[Collection entries]
---+---

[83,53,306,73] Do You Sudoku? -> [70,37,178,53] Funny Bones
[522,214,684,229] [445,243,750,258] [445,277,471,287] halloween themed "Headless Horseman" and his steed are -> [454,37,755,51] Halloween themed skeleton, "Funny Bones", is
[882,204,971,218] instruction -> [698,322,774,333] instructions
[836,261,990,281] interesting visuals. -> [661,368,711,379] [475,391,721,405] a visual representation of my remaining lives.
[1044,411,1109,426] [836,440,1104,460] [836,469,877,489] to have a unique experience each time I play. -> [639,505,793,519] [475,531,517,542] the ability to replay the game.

---+---

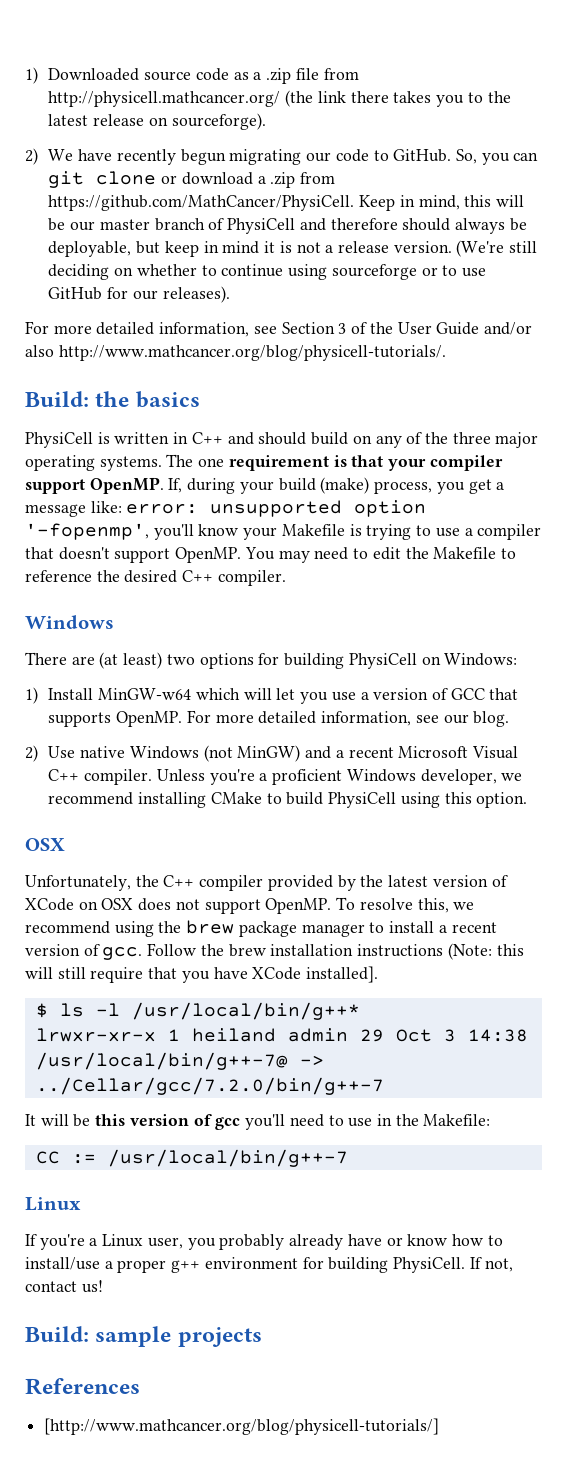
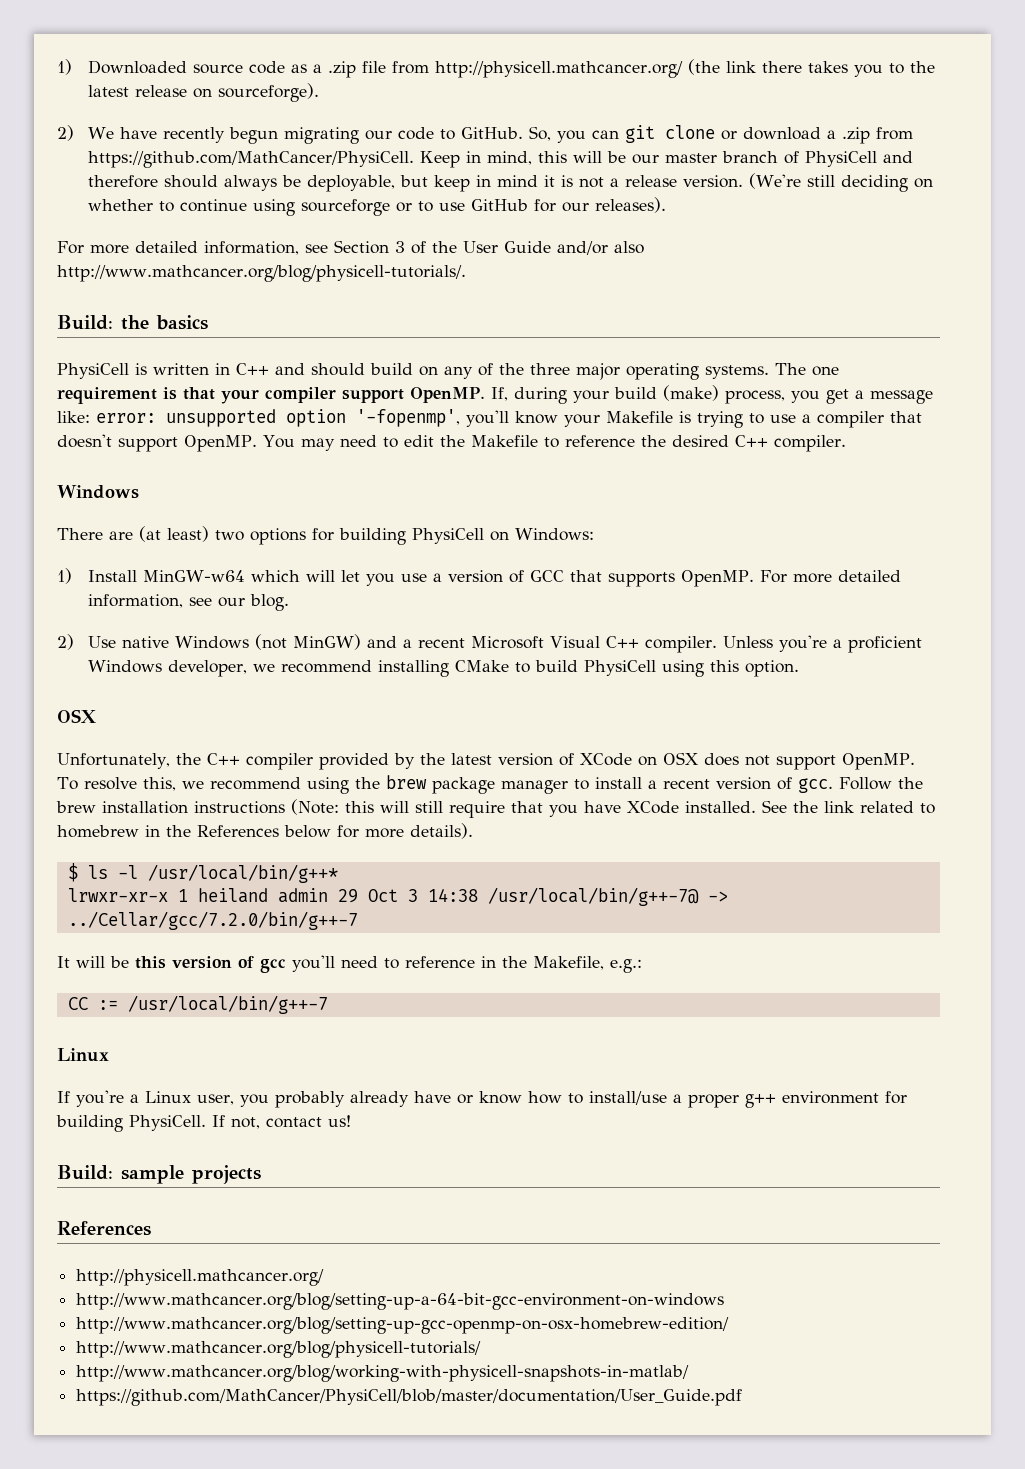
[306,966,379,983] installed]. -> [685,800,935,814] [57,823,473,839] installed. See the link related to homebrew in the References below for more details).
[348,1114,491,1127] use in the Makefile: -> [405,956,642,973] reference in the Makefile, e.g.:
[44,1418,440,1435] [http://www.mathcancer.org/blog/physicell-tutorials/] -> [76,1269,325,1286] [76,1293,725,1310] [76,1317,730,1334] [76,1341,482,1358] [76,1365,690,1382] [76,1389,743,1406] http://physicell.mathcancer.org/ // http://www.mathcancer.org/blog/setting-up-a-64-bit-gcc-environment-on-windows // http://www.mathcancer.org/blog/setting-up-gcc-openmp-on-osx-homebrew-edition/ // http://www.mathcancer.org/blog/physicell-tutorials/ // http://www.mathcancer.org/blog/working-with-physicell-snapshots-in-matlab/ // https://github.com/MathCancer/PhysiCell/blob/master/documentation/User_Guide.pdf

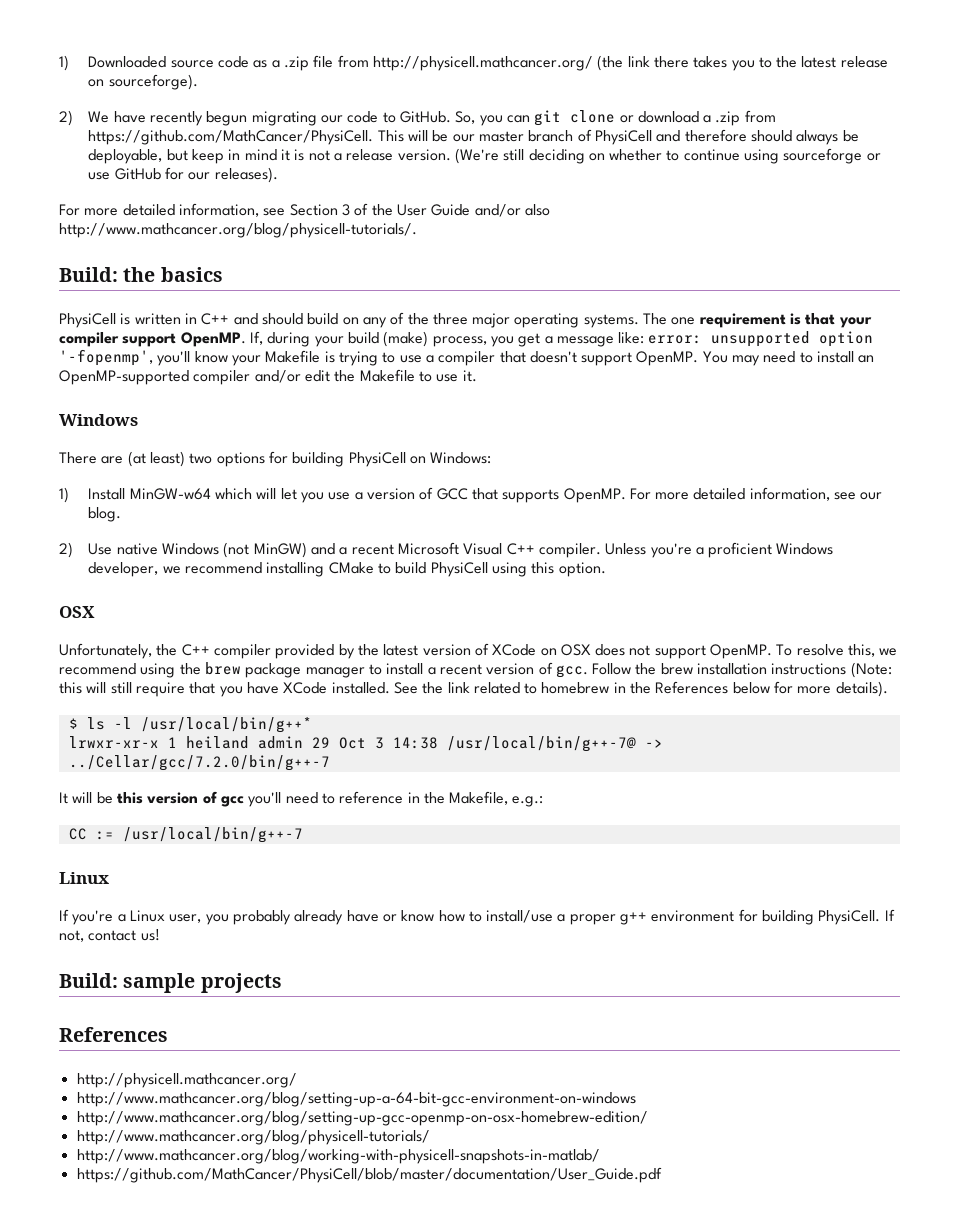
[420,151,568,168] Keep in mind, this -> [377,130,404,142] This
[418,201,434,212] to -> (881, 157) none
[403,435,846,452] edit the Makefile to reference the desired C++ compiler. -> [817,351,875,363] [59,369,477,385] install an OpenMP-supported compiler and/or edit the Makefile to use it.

---+---

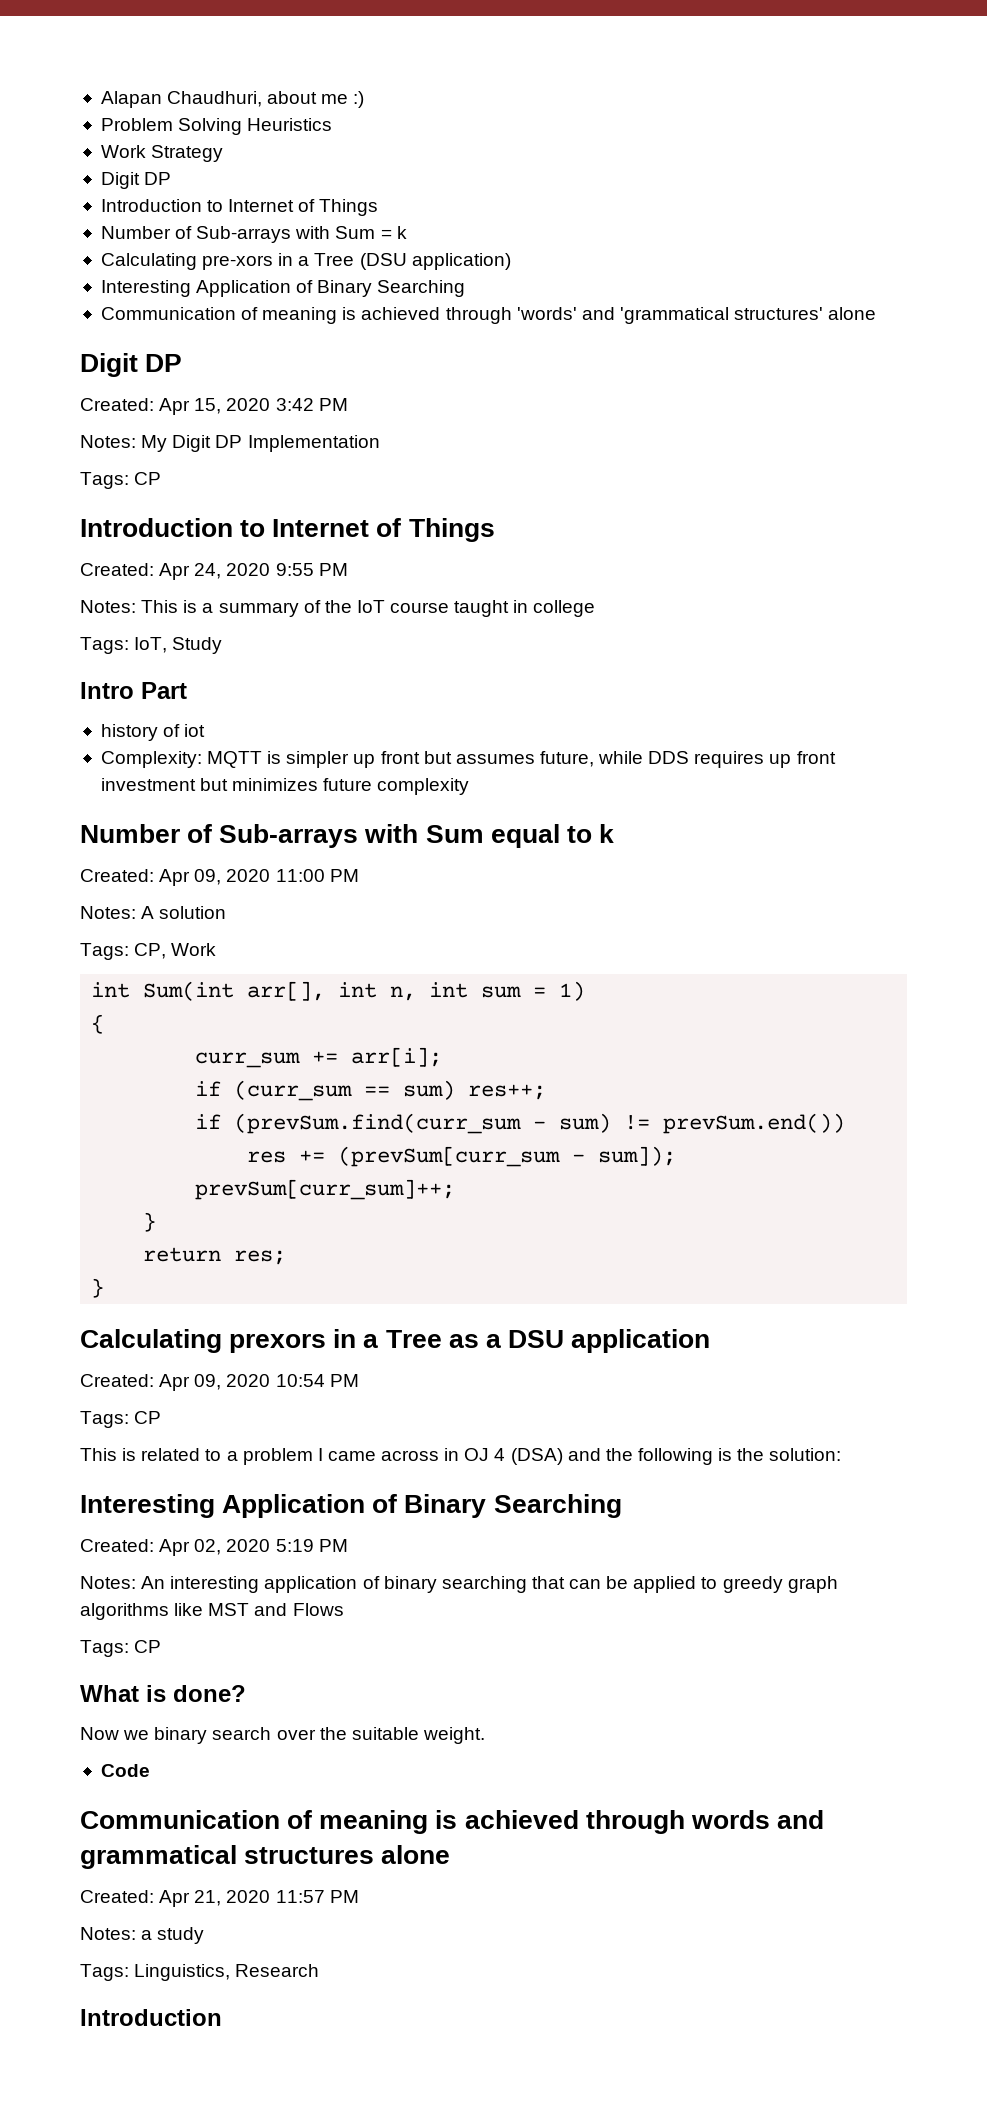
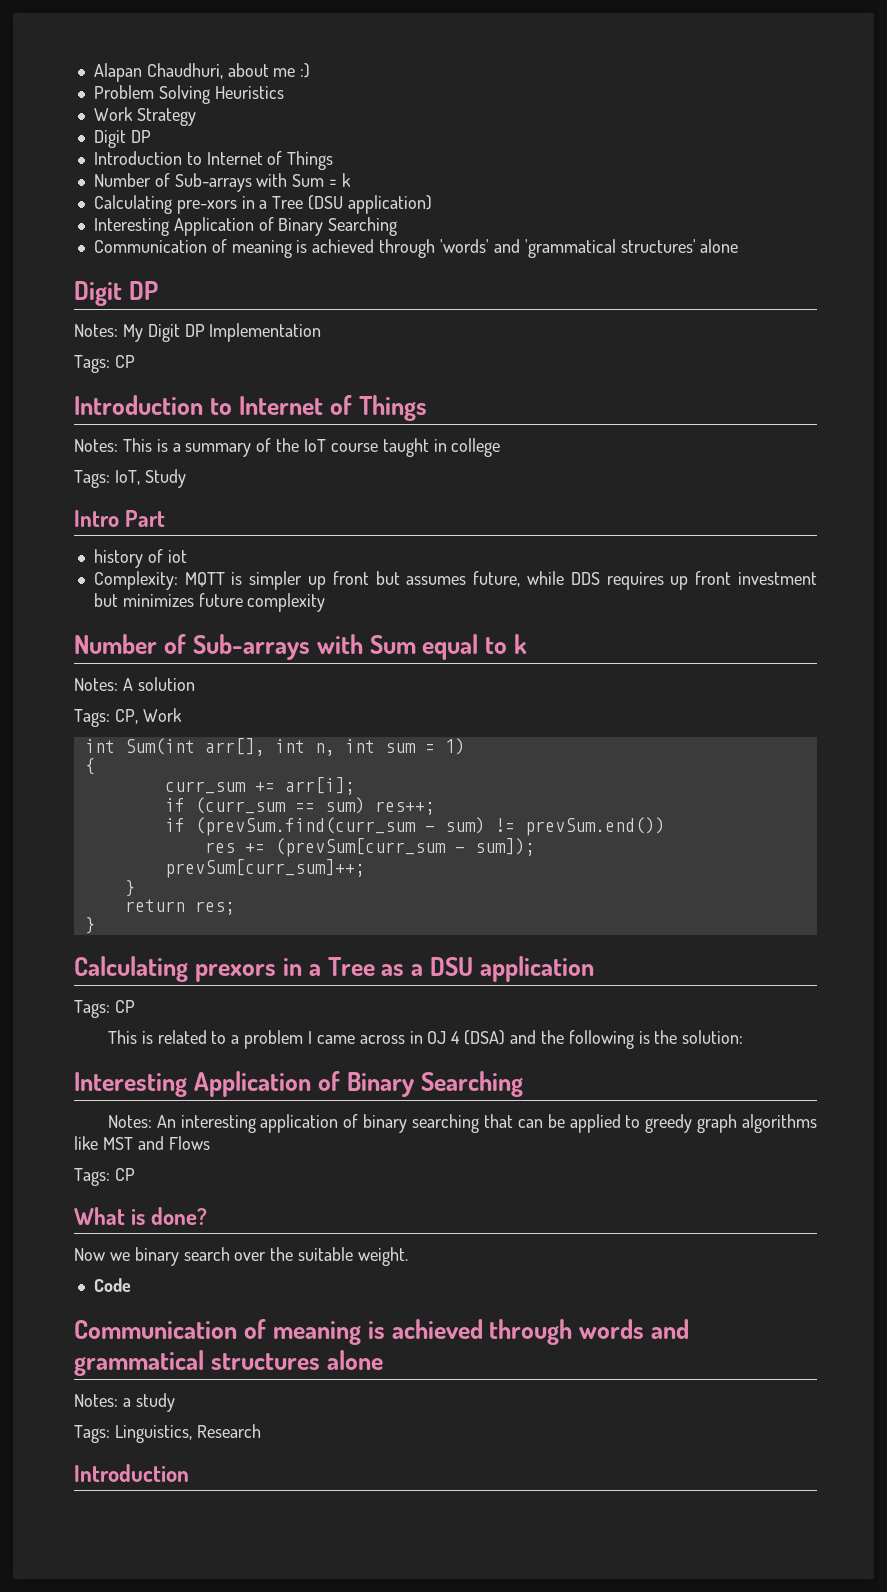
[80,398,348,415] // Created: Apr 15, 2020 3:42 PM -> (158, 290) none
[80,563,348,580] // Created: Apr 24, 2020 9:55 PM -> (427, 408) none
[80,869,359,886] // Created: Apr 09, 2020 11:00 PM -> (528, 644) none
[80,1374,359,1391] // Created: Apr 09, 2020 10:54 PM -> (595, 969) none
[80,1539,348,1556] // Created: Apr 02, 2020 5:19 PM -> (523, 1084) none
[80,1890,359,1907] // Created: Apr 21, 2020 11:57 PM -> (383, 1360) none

---+---

TASK TO COMPLETE
Look above for the line with "[80,1374,359,1391] // Created: Apr" and the line with "[80,1890,359,1907] // Created: Apr"; transcribe both and all lines in between, exactly, and nothing else.

OUTPUT FOR THIS TASK
[80,1374,359,1391] // Created: Apr 09, 2020 10:54 PM -> (595, 969) none
[80,1539,348,1556] // Created: Apr 02, 2020 5:19 PM -> (523, 1084) none
[80,1890,359,1907] // Created: Apr 21, 2020 11:57 PM -> (383, 1360) none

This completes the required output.